Total sejak era Soeharto hingga Jokowi hari ini HGU yang diterbitkan pemerintah sejumlah 5.431.651 ha atau empat kali lipat luas pulau Jawa.
Sedangkan kemiskinan merupakan efek pasti dari sistem kapitalisme sejak sistem ini menemukan momentumnya pada revolusi industri di Inggris abad ke-18 lalu.
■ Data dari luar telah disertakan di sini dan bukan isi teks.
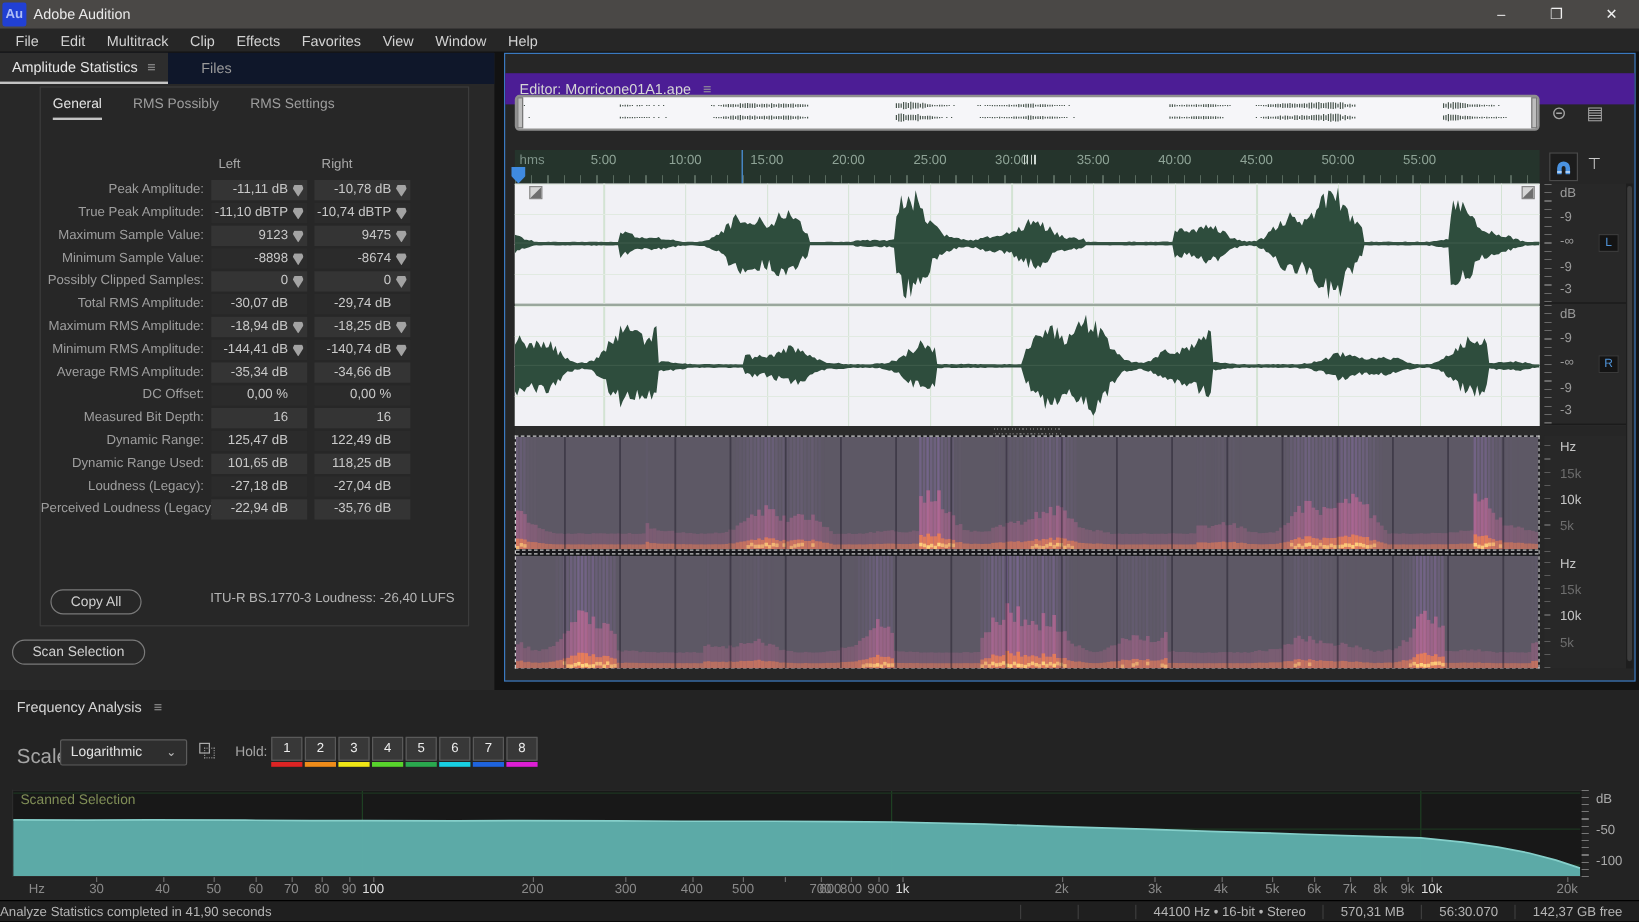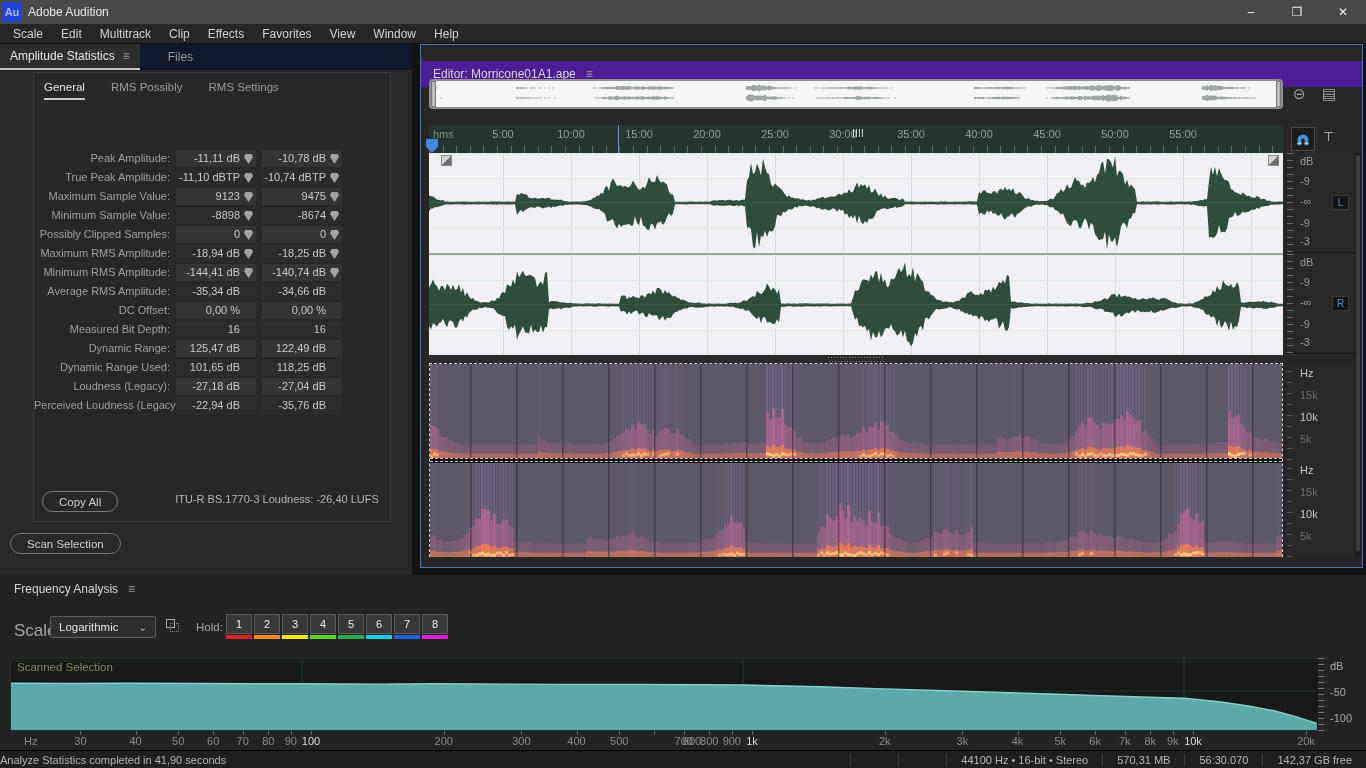"Scale" div.menu-item { text: Scale -> File }
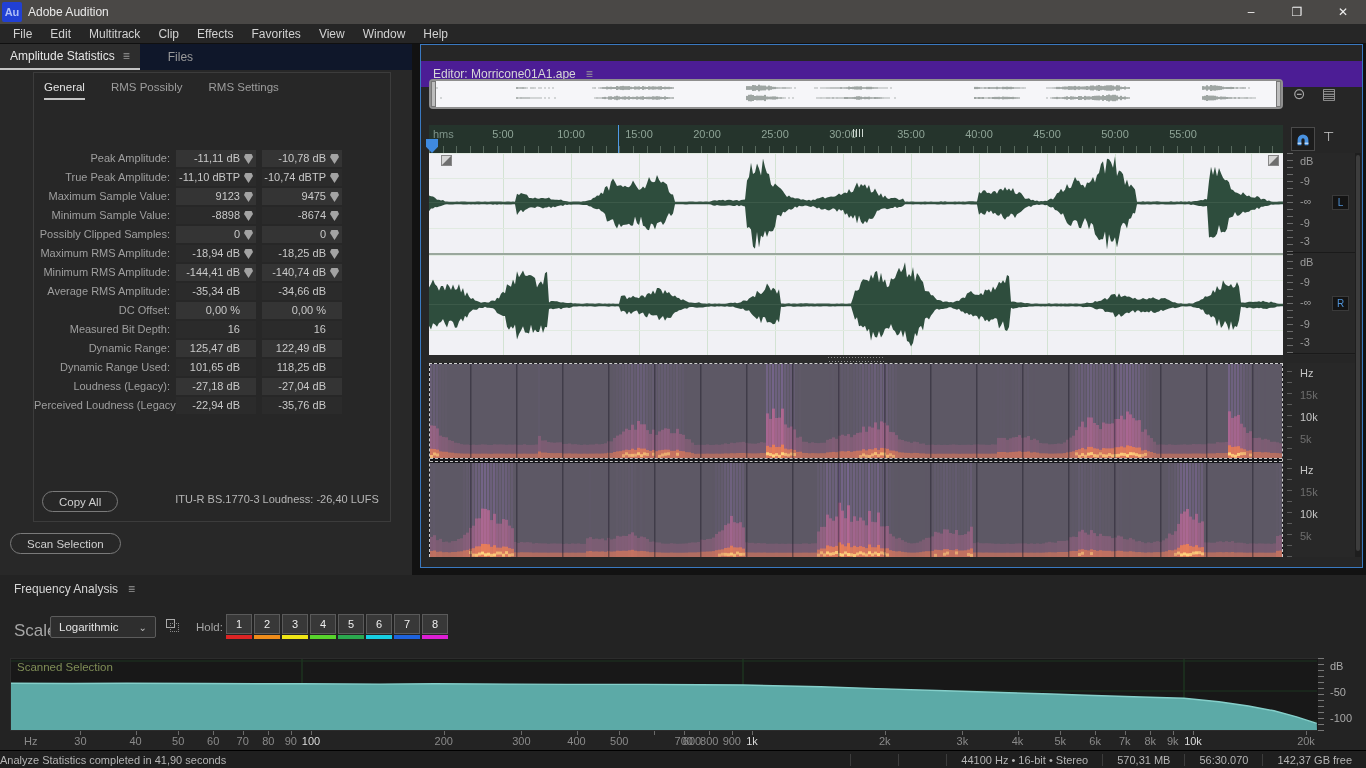"Left" div.thead { html: none -> <div> <div>Left</div> <div>Right</div> </div> }
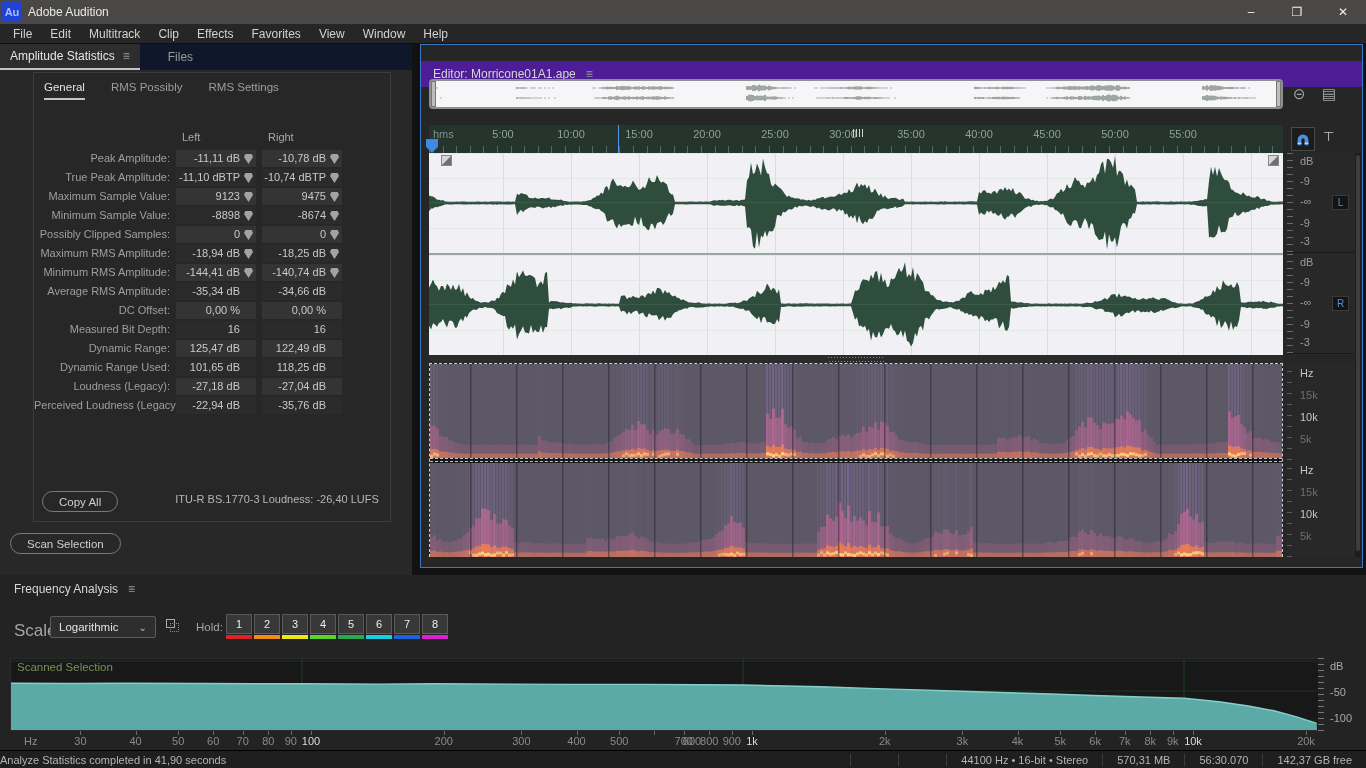"Total RMS Amplitude:" div.srow { html: none -> <div> <div>Total RMS Amplitude:</div> <div>-30,07 dB</div> <div>-29,74 dB</div> </div> }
Mansour Fakih berpendapat bawa kemiskinan dan ketimpangan ekstrim yang menggejala di seluruh lapisan masyarakat saat ini sama halnya seperti yang terjadi pada saat tahap awal kapitalisme oleh sebab pembangunan dan insutrialisasi.
Ia menyatakan bahwa sistem ini bagi dunia ketiga sama halnya dengan penjajahan kolonialisme, bentuknya saja yang berbeda namun fungsinya tetap sama.
Alih-alih memberi kelayakan dari kerja sebagai buruh yang terserap proyek industrialisasi, dari awal revolusi industri jilid 1 sampai kini yang telah sampai 4 sosok buruh adalah pekerja yang paling rentan terhadap kemiskinan.
Hal ini dibuktikan dengan beberapa variabel pengukur seperti sebagian besar dari buruh saat ini masih dibayar dengan murah (underpaid), waktu kerja di luar batas normal (overtime), kerja berlebih (overwork), tidak memiliki perlindungan sosial, ketiadaan jaminan pendapatan layak dalam jangka panjang, dan hak berserikat yang dilucuti.
Bahkan Fred Magdoff menganggap pengangguran adalah pendulum dari sistem produksi kapitalisme agar selain bisa terus mengakumulasikan keuntungan juga bisa mendapat tenaga kerja dengan upah murah.